Fujita wanted a cigarette. He didn't light up. Who could guess where a Russian sniper might be lurking? Like any other hairy animals, the Russians were at home among the trees. A bullet might fly out of nowhere if he struck a match. Or even the smell of burning tobacco might guide a sniper toward him. Who could say how Russians knew what they knew?
They didn't know how to give up. Though the Kwantung Army had cut the Trans-Siberian Railroad, Red Army counterattacks showed that the enemy would keep trying to restore the lifeline to Vladivostok.
A buzz in the air… Fujita paused with his hand raised to swat at something. This was no mosquito: this was a deeper sound, almost a rumble. Japanese bombers flew by at night to pound Russian positions farther north. And sometimes the Russians returned the favor. These sounded like Russian machines, sure as hell. Their note was different from those of Japanese airplanes. To Fujita, it seemed more guttural, like the incomprehensible Russian language compared to his own.
"Bombers!" someone yelled in perfectly comprehensible Japanese.
Just before the bombs started whistling down, Fujita did stick a cigarette in his mouth and light it. Why not? It would make him feel a tiny bit better-and, if there were Russian snipers in the neighborhood, they'd be scared out of their wits, too. Those planes were dropping by dead reckoning, dropping blind. Bombers, as Fujita had found, were none too accurate even when they could see their targets.
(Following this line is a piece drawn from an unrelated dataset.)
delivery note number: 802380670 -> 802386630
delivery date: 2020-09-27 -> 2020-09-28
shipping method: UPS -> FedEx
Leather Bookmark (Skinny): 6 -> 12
When they couldn't… Any Russian snipers faced at least as much danger as the Japanese on whom they preyed.
The first crashing explosions came from a couple of kilometers behind the trench line. Fujita breathed easier. Let the quartermasters and cooks and the rest of the useless people get a taste of what war was like for a change! How would they like it? Not very much, not if he was any judge.
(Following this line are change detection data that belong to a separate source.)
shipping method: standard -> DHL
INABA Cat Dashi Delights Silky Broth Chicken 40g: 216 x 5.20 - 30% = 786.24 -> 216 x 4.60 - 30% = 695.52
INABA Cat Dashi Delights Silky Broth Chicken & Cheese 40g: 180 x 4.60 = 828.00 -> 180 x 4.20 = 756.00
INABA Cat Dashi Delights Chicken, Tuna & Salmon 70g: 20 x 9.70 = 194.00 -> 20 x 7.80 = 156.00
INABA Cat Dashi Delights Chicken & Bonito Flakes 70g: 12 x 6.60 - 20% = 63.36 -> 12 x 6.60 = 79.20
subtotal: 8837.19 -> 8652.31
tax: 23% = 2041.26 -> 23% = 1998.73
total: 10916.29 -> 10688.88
Then he said, "Uh-oh." That didn't seem enough. "Zakennayo!" he added. The bombs were coming closer. He'd seen that happen before. After the lead plane dropped, the others would use his bursts as an aiming point. But they wouldn't want to stick around any longer than they had to. They'd drop too soon, and the ones behind them sooner still, and…
And Hideki Fujita cowered in his hole as the explosions crept nearer and nearer. "Mother!" someone wailed. "Oh, Mother!" That wasn't a wounded man's scream-it was just terror. Fujita had a hard time condemning the frightened soldier. He was about to shit himself, too.
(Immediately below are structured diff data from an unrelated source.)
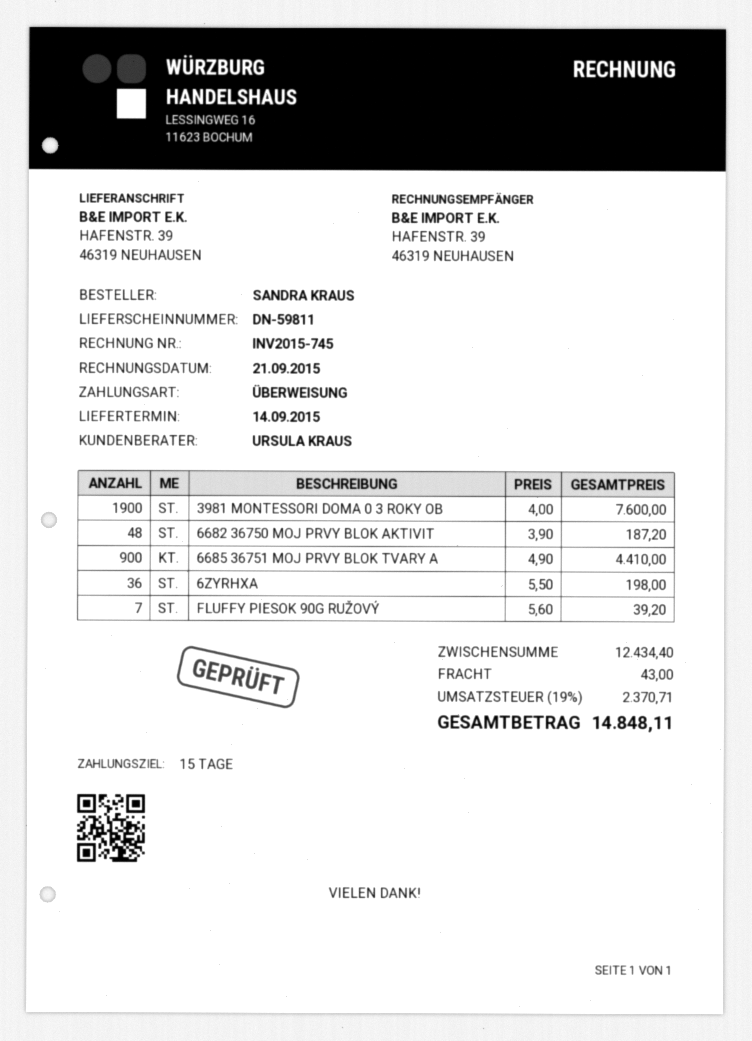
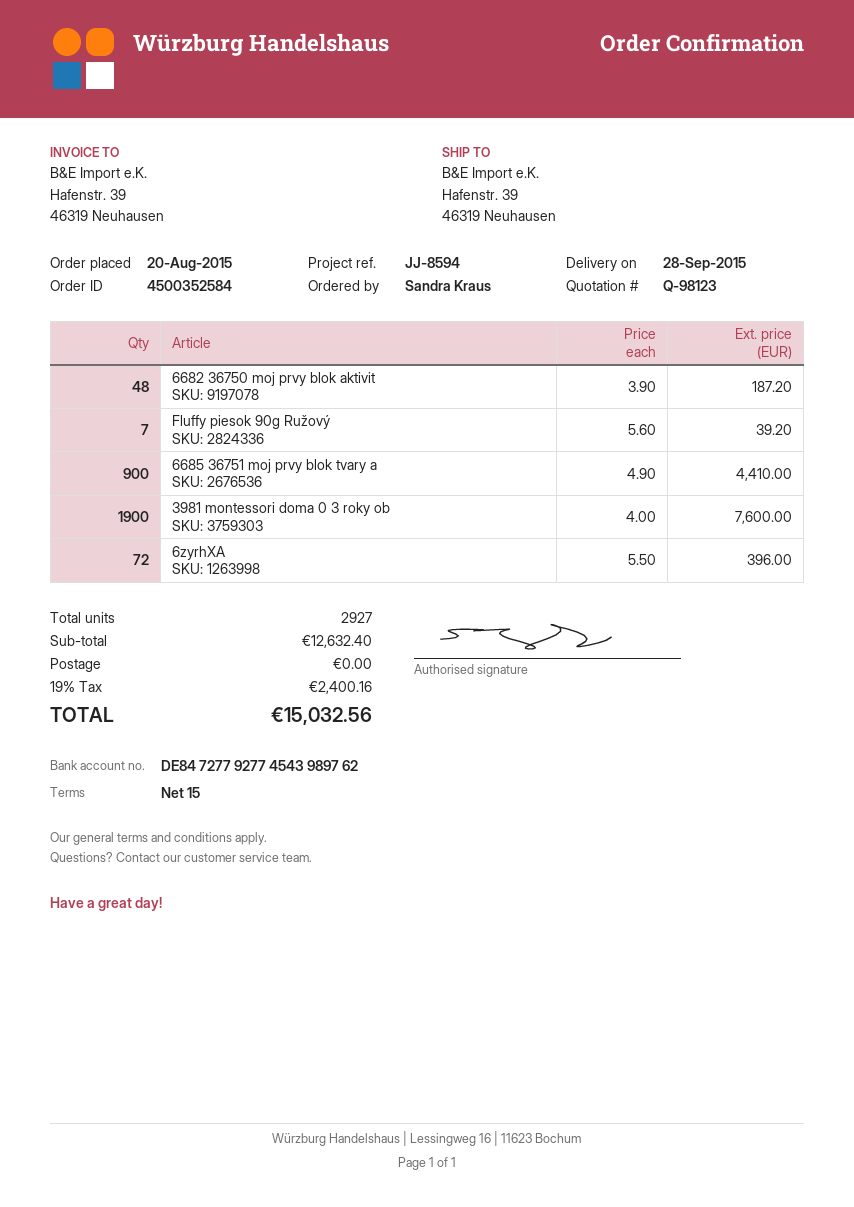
delivery date: 2015-09-14 -> 2015-09-28
6ZYRHXA: 36 x 5.50 = 198.00 -> 72 x 5.50 = 396.00
subtotal: 12434.40 -> 12632.40
shipping: 43.00 -> 0.00
tax: 19% = 2370.71 -> 19% = 2400.16
total: 14848.11 -> 15032.56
He almost tore down his trousers so as not to foul them. Only one thing stopped him: the thought that the mosquitoes would feast on his bare backside if he did. He hadn't got bitten too badly there. He clamped down as hard as he could and hoped for the best.
Crump! That one was close. CRUMP! That one was closer-much closer. The ground shook, as if in a big earthquake. Fujita knew more about earthquakes than he'd ever wanted to learn. To their sorrow, most Japanese did.
But earthquakes didn't throw razor-sharp, red-hot shards of steel through the air. Several of them wheeped and snarled by above Fujita's head. Dirt kicked up by the explosions arced down on him. Blast tore at his ears and his lungs. He breathed out as hard as he could. It might not do much good, but he didn't think it could hurt.
Then the bombs started going off farther away. Some of them had to be landing on Red Army positions. Instead of exultation, Fujita felt a kind of exhausted pity for the Russians huddling in their trenches. It wasn't as if his own side hadn't also tried to kill him.
Did blasts murder mosquitoes? He hoped so, but was inclined to doubt it. Nothing else did much good against the droning pests.